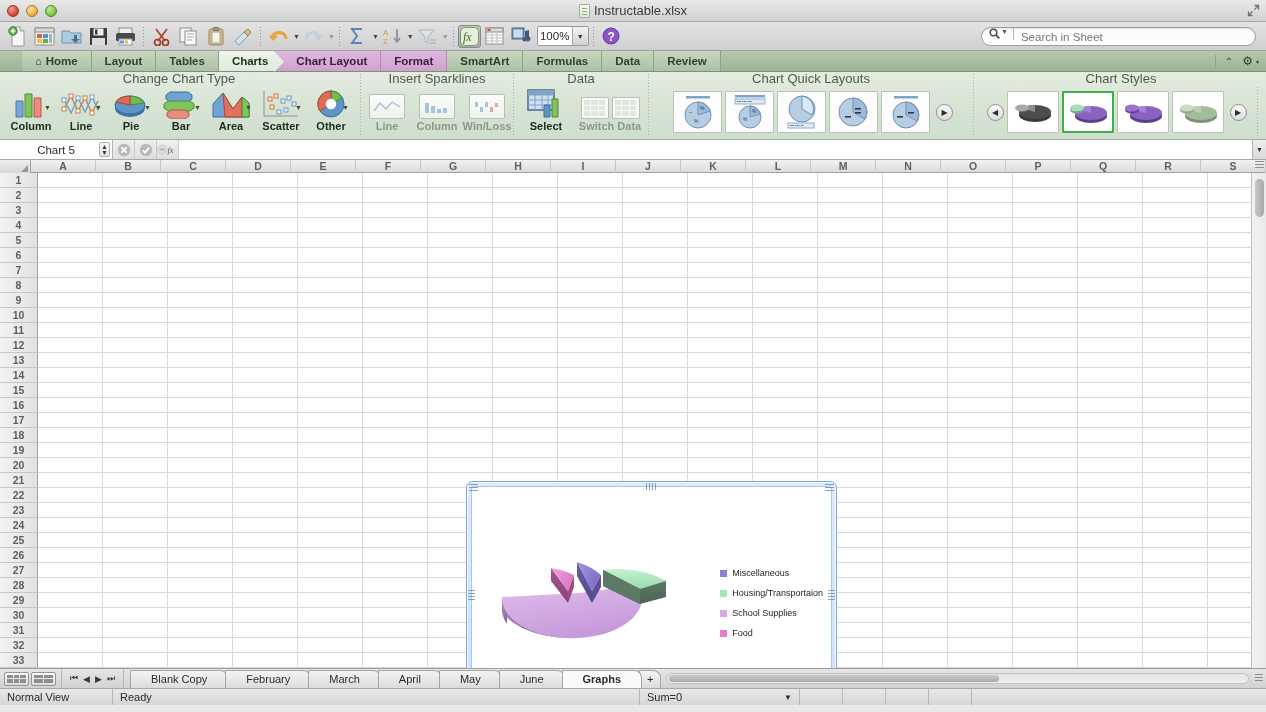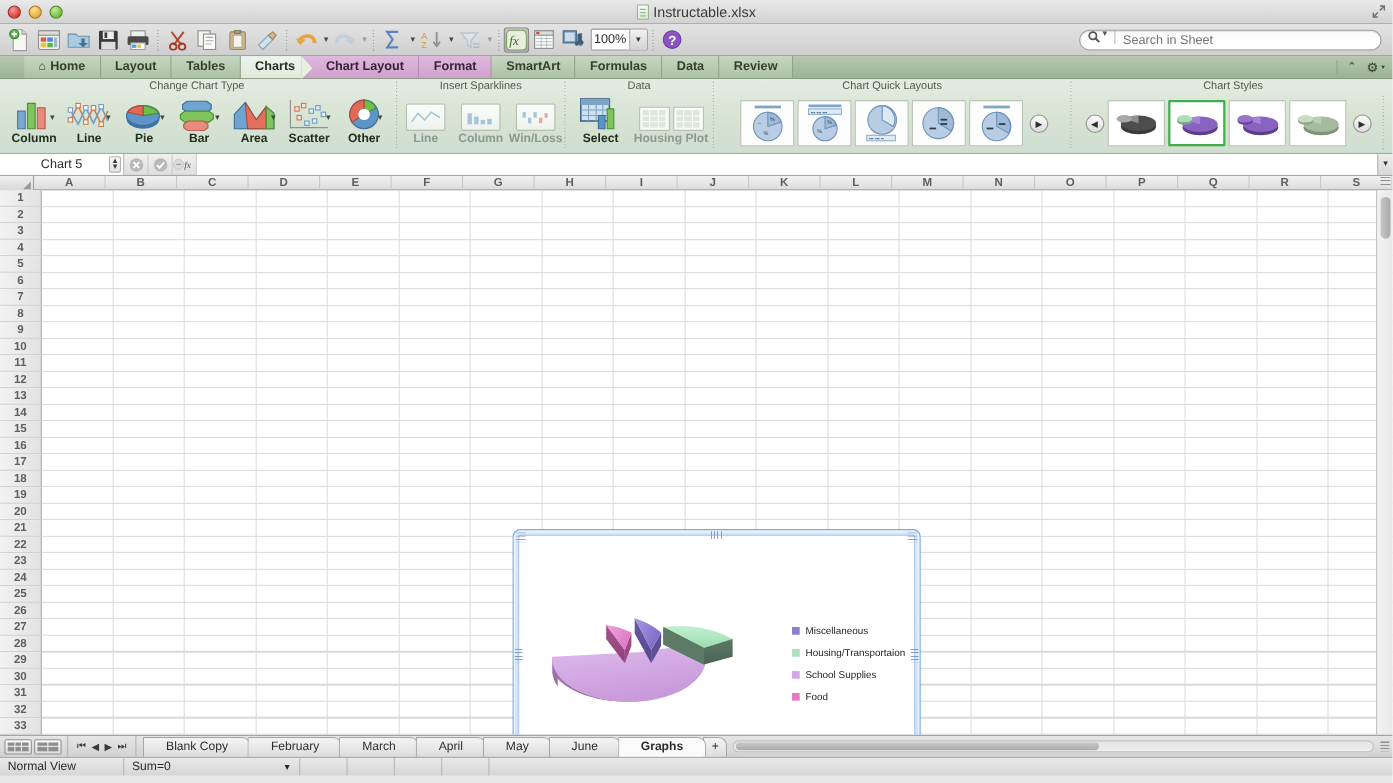--- a/index.html
+++ b/index.html
@@ -122,7 +122,7 @@
     display:flex; align-items:stretch;
   }
   .rgroup{ position:relative; display:flex; flex-direction:column; align-items:center; }
-  .glabel{ height:13px; line-height:13px; font-size:10px; color:#4e5c49; white-space:nowrap; }
+  .glabel{ height:13px; line-height:13px; font-size:13px; color:#4e5c49; white-space:nowrap; }
   .gbody{ flex:1; display:flex; align-items:flex-start; }
   .gsep{ width:1px; align-self:stretch; margin:2px 2px 3px 2px;
          background:repeating-linear-gradient(to bottom,#a7b6a1 0 1px,transparent 1px 3px); }

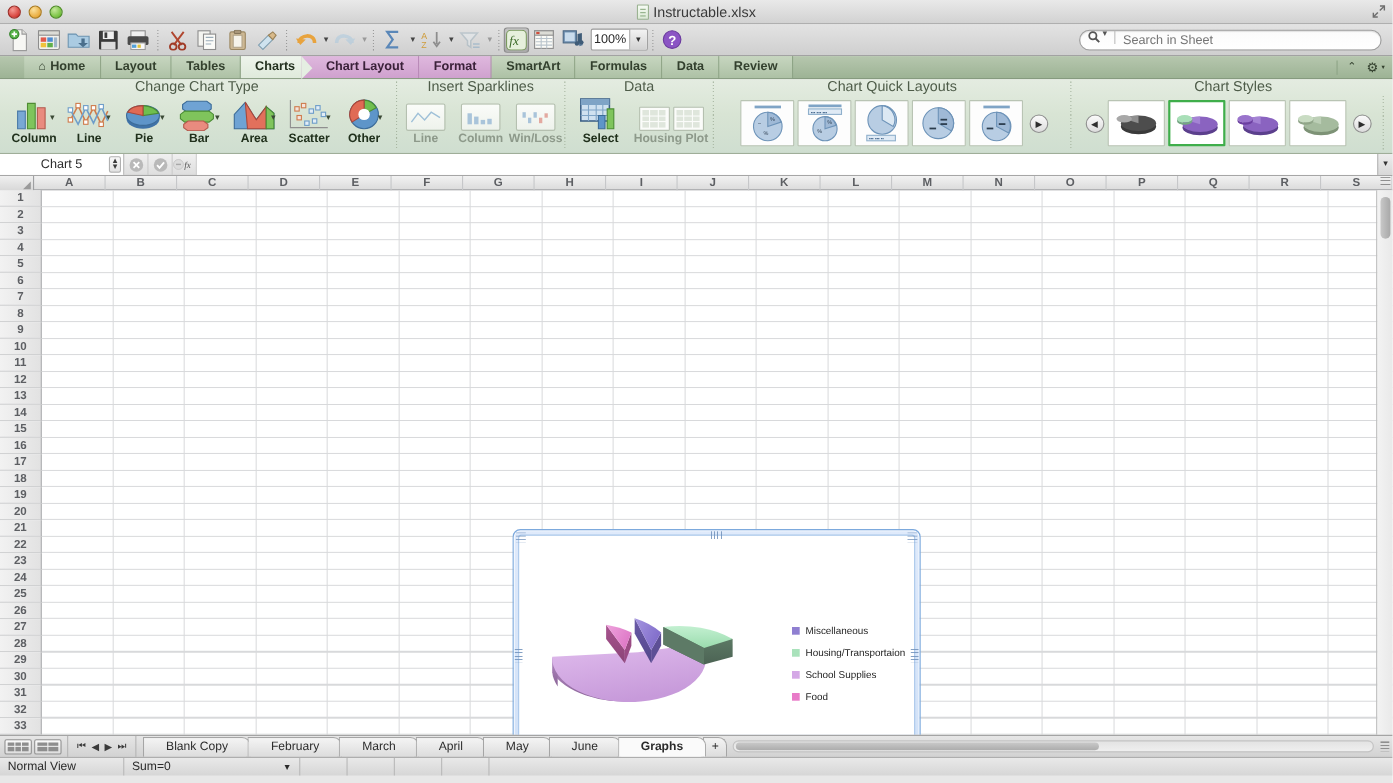--- a/index.html
+++ b/index.html
@@ -736,7 +736,7 @@
               </div>
           </div>
         </div>
-        <div class="lbl">Housing Plot</div>
+        <div class="lbl">Switch Data</div>
       </div>
     </div>
   </div>

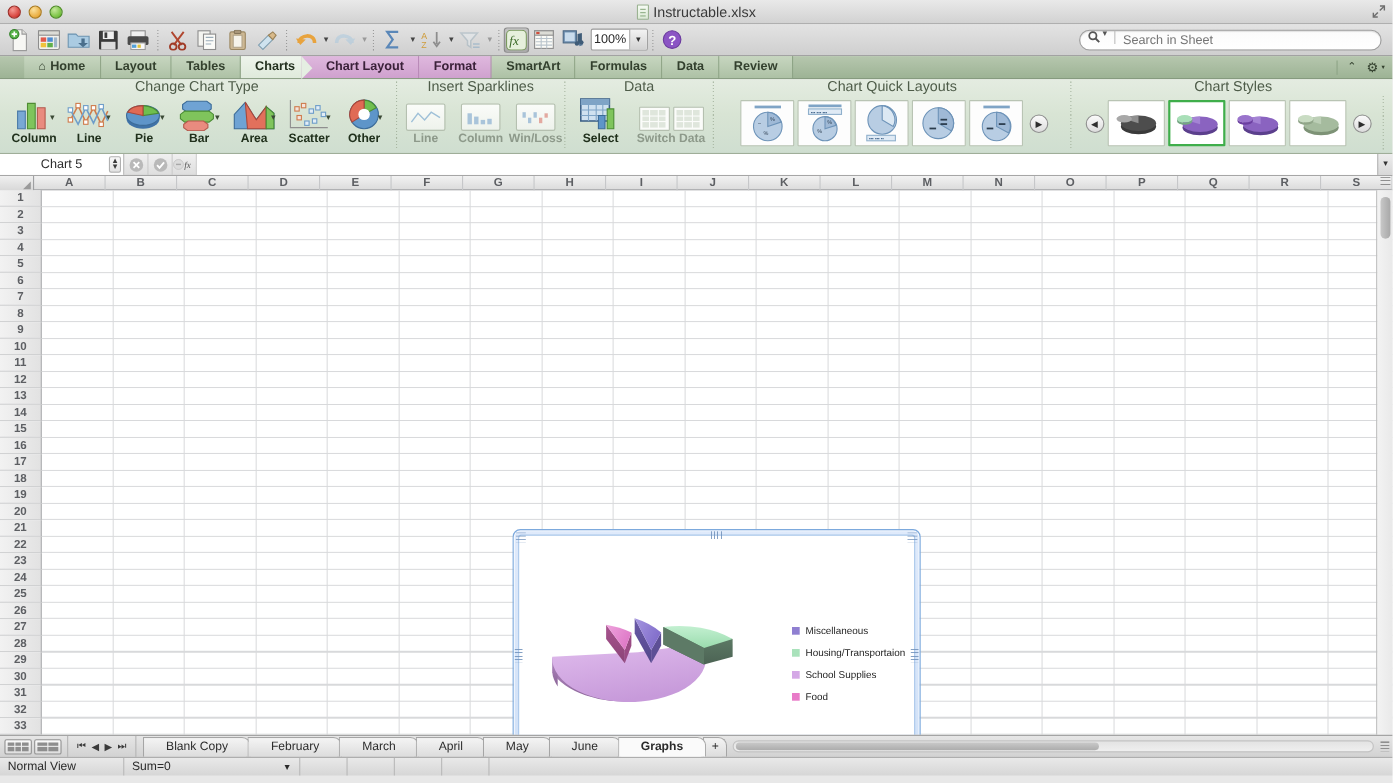--- a/index.html
+++ b/index.html
@@ -1092,6 +1092,7 @@
 
 <div id="statusbar">
   <div class="sbcell" id="sb-view">Normal View</div>
+  <div class="sbcell" id="sb-ready">Ready</div>
   <div class="sbcell" id="sb-sum">
     <span>Sum=0</span>
     <span class="caret">▼</span>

* WORK TASK: None of the pictures belongs in the answer, but all the entries must be repeated exactly.

* ANSWER FOR THE TASK:
--- a/index.html
+++ b/index.html
@@ -122,7 +122,7 @@
     display:flex; align-items:stretch;
   }
   .rgroup{ position:relative; display:flex; flex-direction:column; align-items:center; }
-  .glabel{ height:13px; line-height:13px; font-size:10px; color:#4e5c49; white-space:nowrap; }
+  .glabel{ height:13px; line-height:13px; font-size:13px; color:#4e5c49; white-space:nowrap; }
   .gbody{ flex:1; display:flex; align-items:flex-start; }
   .gsep{ width:1px; align-self:stretch; margin:2px 2px 3px 2px;
          background:repeating-linear-gradient(to bottom,#a7b6a1 0 1px,transparent 1px 3px); }

--- a/index.html
+++ b/index.html
@@ -736,7 +736,7 @@
               </div>
           </div>
         </div>
-        <div class="lbl">Housing Plot</div>
+        <div class="lbl">Switch Data</div>
       </div>
     </div>
   </div>

--- a/index.html
+++ b/index.html
@@ -1092,6 +1092,7 @@
 
 <div id="statusbar">
   <div class="sbcell" id="sb-view">Normal View</div>
+  <div class="sbcell" id="sb-ready">Ready</div>
   <div class="sbcell" id="sb-sum">
     <span>Sum=0</span>
     <span class="caret">▼</span>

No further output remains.